Didn't turn out that simple, but you if you were underestimating Ukrainian preparation and resolve and overestimating Russian preparation, there was really no reason to think that Ukraine was far easier to gobble up compared to Finland. They already had their successful Sudentenland annexation, why not a full Anschluss?
On August 14 2023 04:55 Magic Powers wrote: So now we're arguing that Russia could totally have invaded Finland successfully, even though most analysts would've rejected that idea back in 2022? And also most analysts were in agreement that Ukraine was actually going to fall within weeks, but somehow Ukraine is supposedly the more difficult target?

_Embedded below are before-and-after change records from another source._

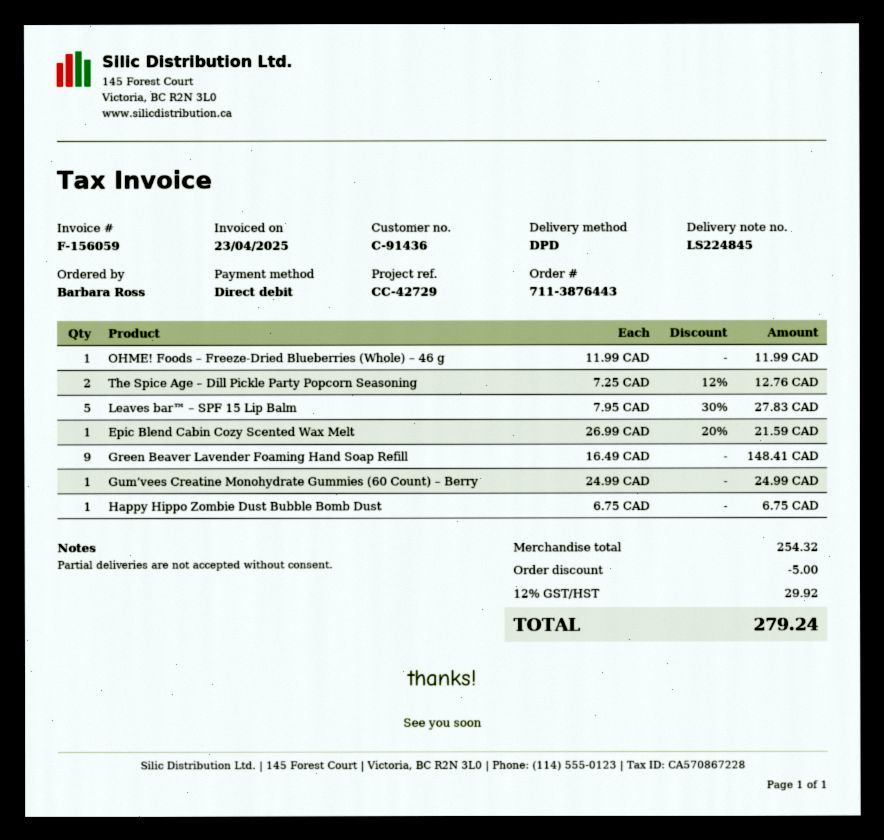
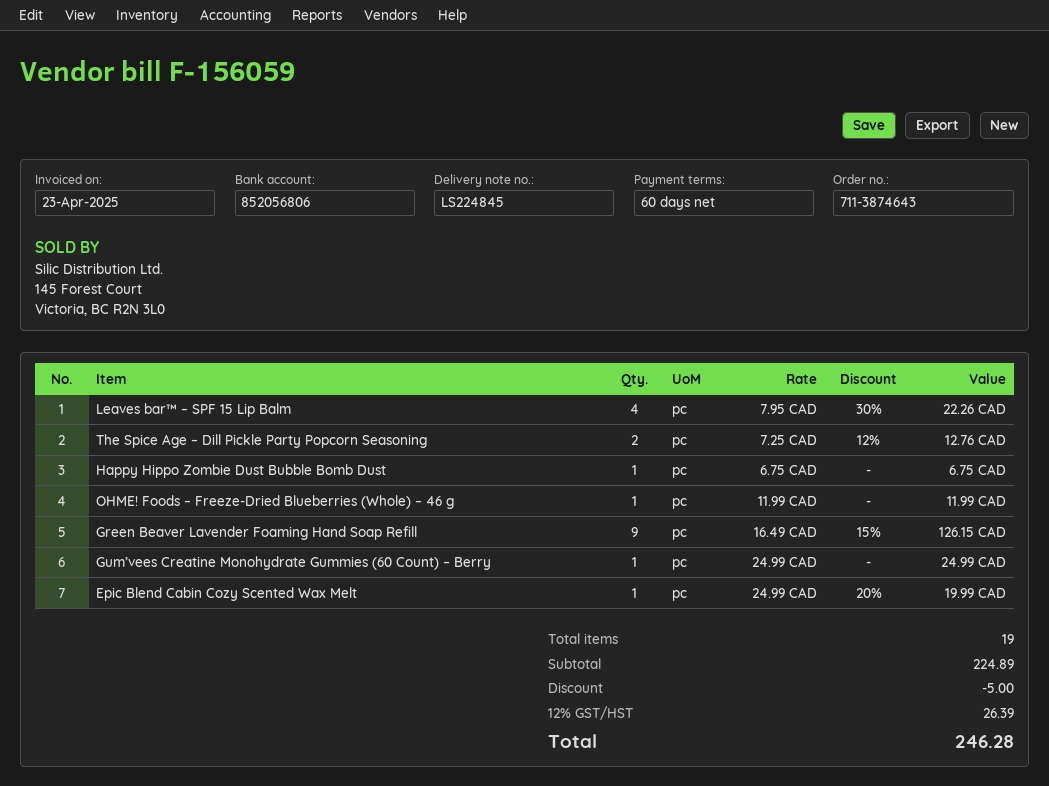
order number: 711-3876443 -> 711-3874643
Leaves bar™ – SPF 15 Lip Balm: 5 x 7.95 - 30% = 27.83 -> 4 x 7.95 - 30% = 22.26
Epic Blend Cabin Cozy Scented Wax Melt: 1 x 26.99 - 20% = 21.59 -> 1 x 24.99 - 20% = 19.99
Green Beaver Lavender Foaming Hand Soap Refill: 9 x 16.49 = 148.41 -> 9 x 16.49 - 15% = 126.15
subtotal: 254.32 -> 224.89
tax: 12% = 29.92 -> 12% = 26.39
total: 279.24 -> 246.28

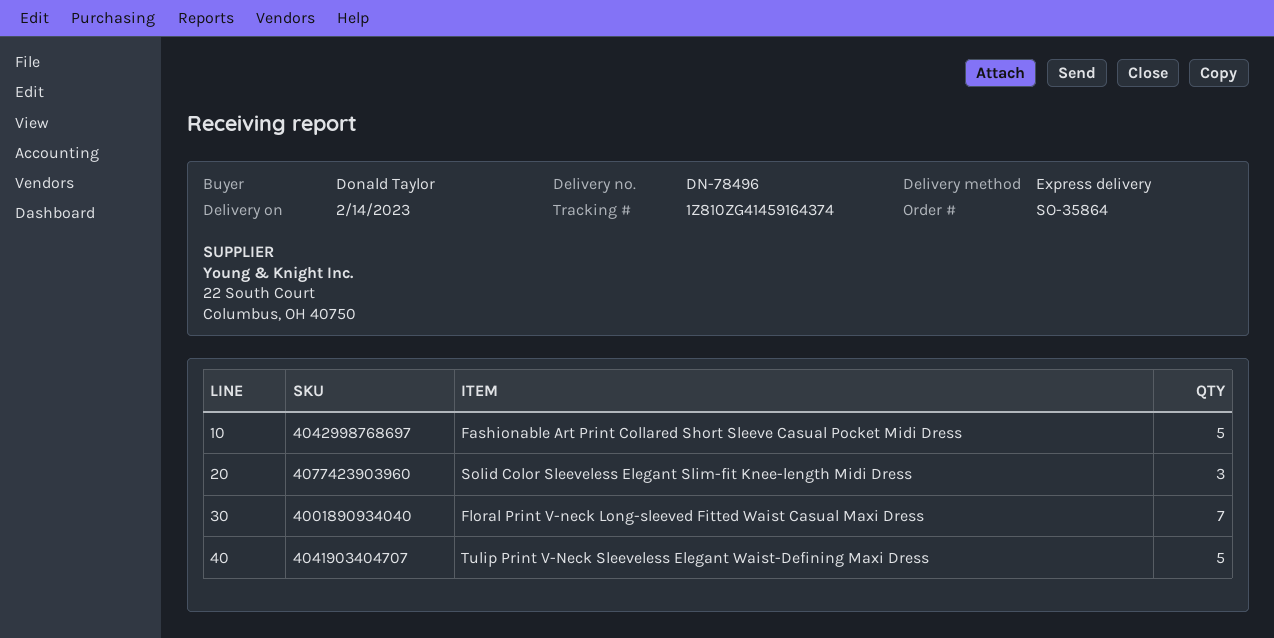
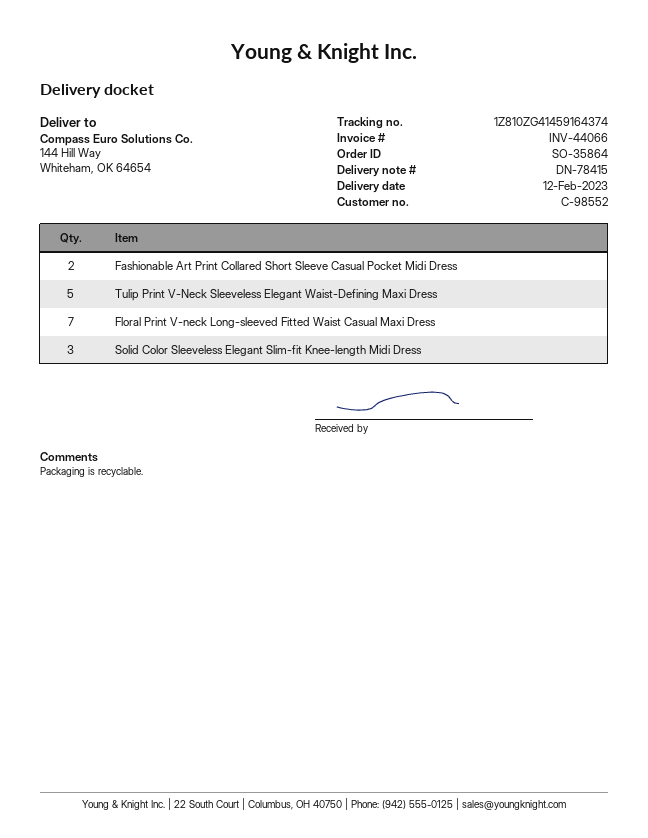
delivery note number: DN-78496 -> DN-78415
delivery date: 2023-02-14 -> 2023-02-12
Fashionable Art Print Collared Short Sleeve Casual Pocket Midi Dress: 5 -> 2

What fantasy land is this?
-let's just agree to disagree; I didn't bring Finland argument very seriously in the first place, and this subjunctive discussion would not do any good
American and British training and intelligence support shouldn't be ignored. Their help was really important in making Ukraine ready to face the invasion.
On August 14 2023 05:42 Sent. wrote: American and British training and intelligence support shouldn't be ignored. Their help was really important in making Ukraine ready to face the invasion.
Absolutely, 100% instrumental. Ukraine (like most of the world) didn't believe Russia would attack, and thought US' initial statement was an attempt to weaken their economy. US had to fly people down and show them the evidence first hand before they believed it, and started taking action. The defence of the Antonov airport could not have happened like it did if they hadn't made preparations for it. It is incredibly likely Russia's plan would have worked if Ukraine hadn't been both told of the attack, and how it would happen.
Tactics ans strategies are nice, but intelligence and logistics is how wars are won.
I've tried a few times, but each time you either didn't respond or you dismissed the claims with no further argumentation.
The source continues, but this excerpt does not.